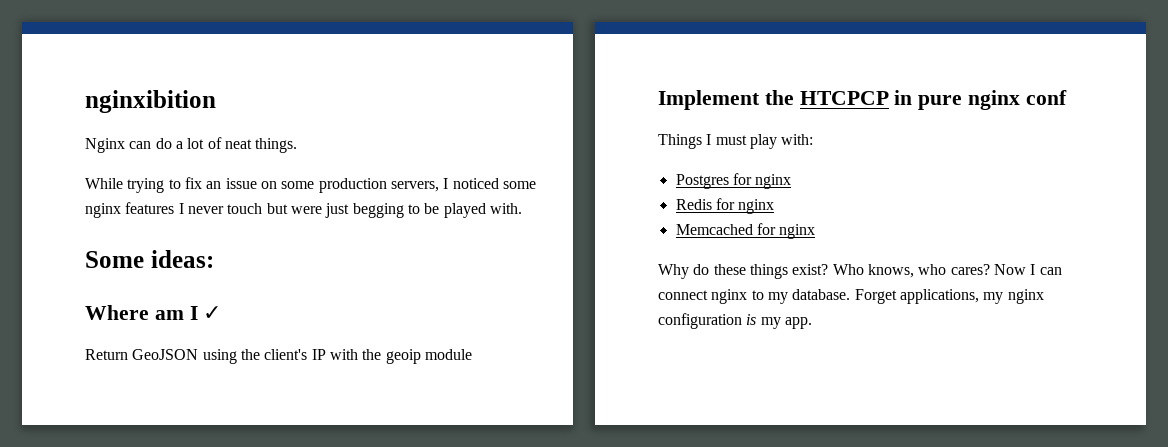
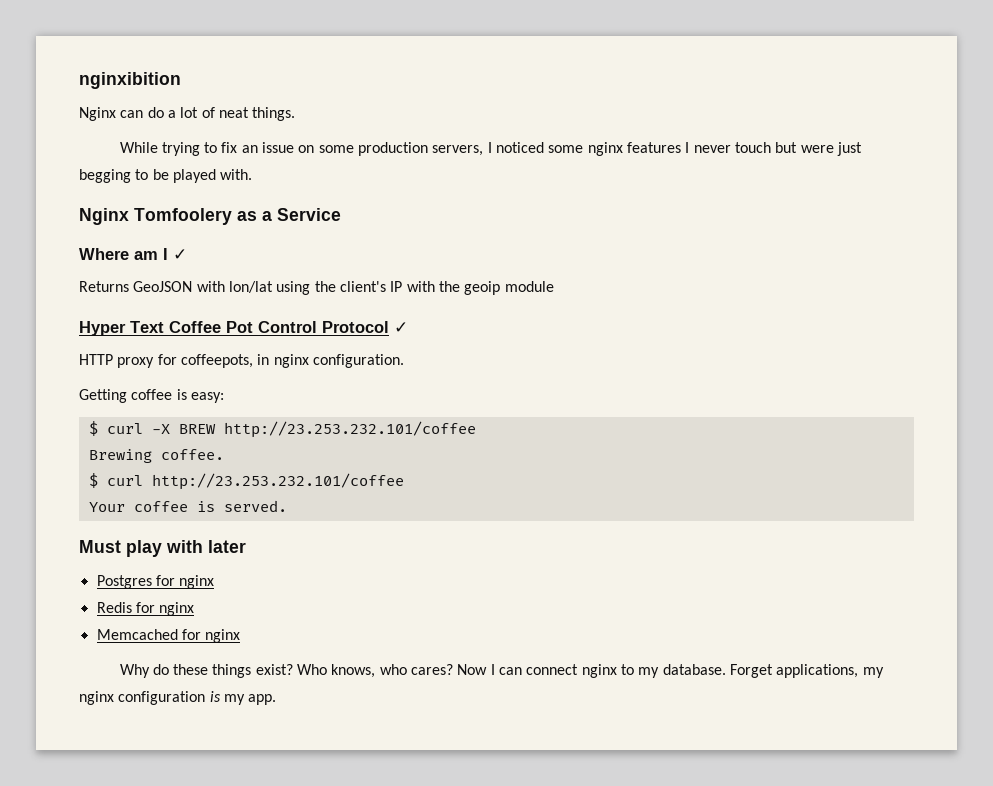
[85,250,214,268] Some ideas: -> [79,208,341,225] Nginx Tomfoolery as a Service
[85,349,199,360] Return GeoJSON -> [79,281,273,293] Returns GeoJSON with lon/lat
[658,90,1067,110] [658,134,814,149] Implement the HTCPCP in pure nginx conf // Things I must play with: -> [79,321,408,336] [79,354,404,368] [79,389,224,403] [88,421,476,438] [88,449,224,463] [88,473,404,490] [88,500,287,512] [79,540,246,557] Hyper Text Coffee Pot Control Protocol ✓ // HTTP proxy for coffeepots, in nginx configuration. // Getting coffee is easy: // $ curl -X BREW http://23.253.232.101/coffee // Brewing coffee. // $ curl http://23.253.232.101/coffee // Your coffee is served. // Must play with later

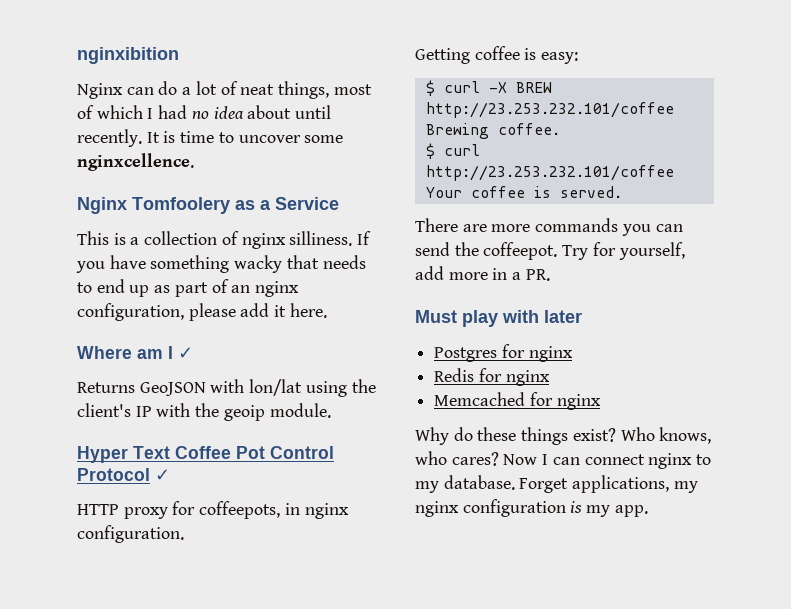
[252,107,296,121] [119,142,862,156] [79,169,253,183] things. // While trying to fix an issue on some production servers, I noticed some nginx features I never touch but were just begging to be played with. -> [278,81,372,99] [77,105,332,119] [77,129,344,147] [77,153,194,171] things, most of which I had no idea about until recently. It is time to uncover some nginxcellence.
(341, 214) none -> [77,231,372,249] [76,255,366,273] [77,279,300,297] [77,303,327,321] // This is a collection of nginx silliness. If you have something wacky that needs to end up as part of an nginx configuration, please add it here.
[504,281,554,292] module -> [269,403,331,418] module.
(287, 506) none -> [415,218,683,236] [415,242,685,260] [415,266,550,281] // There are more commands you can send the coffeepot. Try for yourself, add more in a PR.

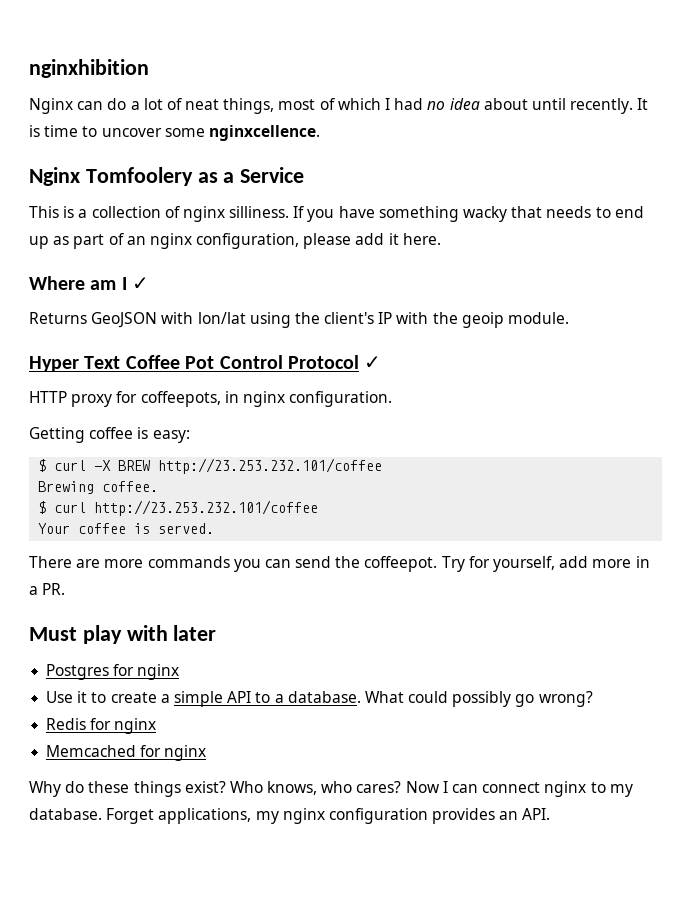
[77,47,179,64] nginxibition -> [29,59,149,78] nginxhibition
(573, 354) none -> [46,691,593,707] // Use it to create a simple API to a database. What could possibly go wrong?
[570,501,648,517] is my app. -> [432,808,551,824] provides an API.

________

Each entry gets copied exactly; the pictures stay out.

[85,250,214,268] Some ideas: -> [79,208,341,225] Nginx Tomfoolery as a Service
[85,349,199,360] Return GeoJSON -> [79,281,273,293] Returns GeoJSON with lon/lat
[658,90,1067,110] [658,134,814,149] Implement the HTCPCP in pure nginx conf // Things I must play with: -> [79,321,408,336] [79,354,404,368] [79,389,224,403] [88,421,476,438] [88,449,224,463] [88,473,404,490] [88,500,287,512] [79,540,246,557] Hyper Text Coffee Pot Control Protocol ✓ // HTTP proxy for coffeepots, in nginx configuration. // Getting coffee is easy: // $ curl -X BREW http://23.253.232.101/coffee // Brewing coffee. // $ curl http://23.253.232.101/coffee // Your coffee is served. // Must play with later

[252,107,296,121] [119,142,862,156] [79,169,253,183] things. // While trying to fix an issue on some production servers, I noticed some nginx features I never touch but were just begging to be played with. -> [278,81,372,99] [77,105,332,119] [77,129,344,147] [77,153,194,171] things, most of which I had no idea about until recently. It is time to uncover some nginxcellence.
(341, 214) none -> [77,231,372,249] [76,255,366,273] [77,279,300,297] [77,303,327,321] // This is a collection of nginx silliness. If you have something wacky that needs to end up as part of an nginx configuration, please add it here.
[504,281,554,292] module -> [269,403,331,418] module.
(287, 506) none -> [415,218,683,236] [415,242,685,260] [415,266,550,281] // There are more commands you can send the coffeepot. Try for yourself, add more in a PR.

[77,47,179,64] nginxibition -> [29,59,149,78] nginxhibition
(573, 354) none -> [46,691,593,707] // Use it to create a simple API to a database. What could possibly go wrong?
[570,501,648,517] is my app. -> [432,808,551,824] provides an API.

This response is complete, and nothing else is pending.